What strikes me most is the systematic underestimation of indirect responsibility. An accounting firm that processes the financial statements of a B2B client often manipulates, without realizing it, the personal data of that client's end customers. Responsibility extends well beyond the visible perimeter. This reality requires vigilance that generic tools cannot ensure.
The real change in posture is to integrate data protection into financial tools from their design, and not to add a layer of compliance after deployment. Privacy by Design is not a theoretical concept: it is an architectural decision that is made when choosing software, data flows and access. Professionals who actually apply it pass their CNIL audits without stress. Others discover gaps under pressure.
— Jacques
Safe-doc to secure your financial data without changing your tools
Finance professionals who use AI tools to analyze financial statements face real risks if a layer of protection is not in place.

Safe-doc solves this problem by automatically pseudonymizing your sensitive documents before they reach an AI tool. Names, RIB, tax numbers and salary data are replaced by neutral tokens in real time. The original document is never stored. You continue to use ChatGPT or Claude as usual, but your data remains protected. The solution is designed to meet the requirements of Articles 25 and 32 of the GDPR, and integrates directly into existing workflows. Learn how pseudonymization and GDPR audit can apply to your financial statements, or review guide to GDPR pseudonymization to understand the technical differences between pseudonymization and anonymization.

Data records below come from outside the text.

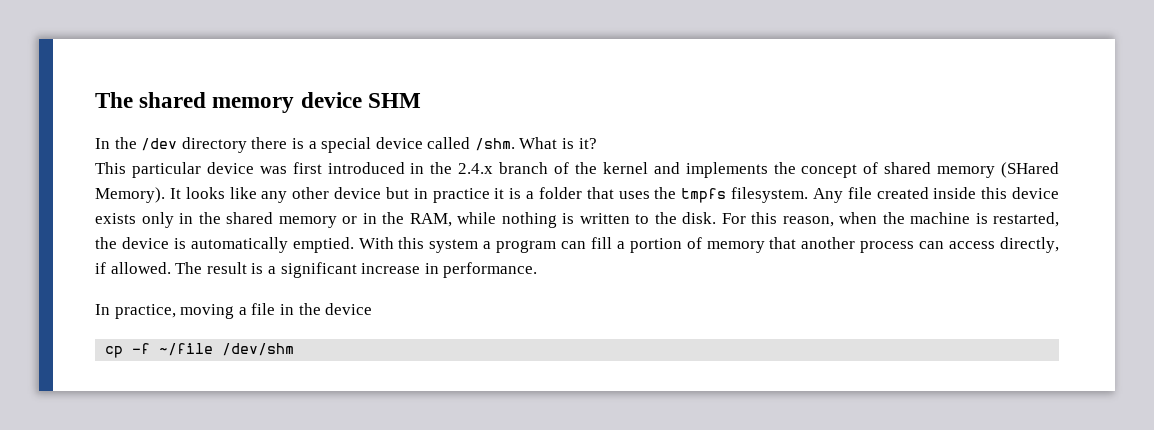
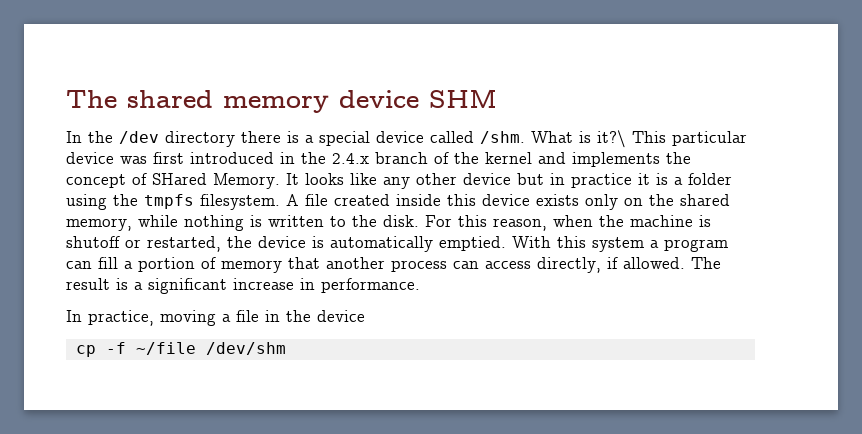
- What is it?
- This particular device was first introduced in the 2.4.x branch of the kernel and implements the concept of shared memory (SHared Memory).
+ What is it?\ This particular device was first introduced in the 2.4.x branch of the kernel and implements the concept of SHared Memory.
- It looks like any other device but in practice it is a folder that uses the tmpfs filesystem.
+ It looks like any other device but in practice it is a folder using the tmpfs filesystem.
- Any file created inside this device exists only in the shared memory or in the RAM, while nothing is written to the disk.
+ A file created inside this device exists only on the shared memory, while nothing is written to the disk.
- For this reason, when the machine is restarted, the device is automatically emptied.
+ For this reason, when the machine is shutoff or restarted, the device is automatically emptied.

Frequently asked questions
Do the financial statements contain personal data within the meaning of the GDPR?
Yes. Pay slips, invoices, RIB and tax declarations contain data allowing the identification of natural persons. The GDPR fully applies to these documents.
Can financial data be deleted at the request of a person?
No, if a legal obligation requires their retention. The legal durations (10 years for invoices, 5 years for payroll) take precedence over the right to erasure provided for in Article 17 of the GDPR.
What is the difference between pseudonymization and anonymization in financial statements?
Pseudonymization replaces identifiers with codes but retains the link with the individual, which allows audits. Anonymization permanently removes this link, making the document outside GDPR scope but unusable for internal controls.
Is a processing register required for financial data?
Yes. Article 30 of the GDPR requires any organization to keep a register documenting the purposes, durations and security measures for each processing operation, including accounting and financial processing operations.
What risks does the use of AI tools pose on non-pseudonymized financial statements?
Sending non-pseudonymized financial documents to consumer AI tools is a potential violation of GDPR. These tools can process and persist data in non-compliant environments, exposing the company to penalties and leaks of sensitive data.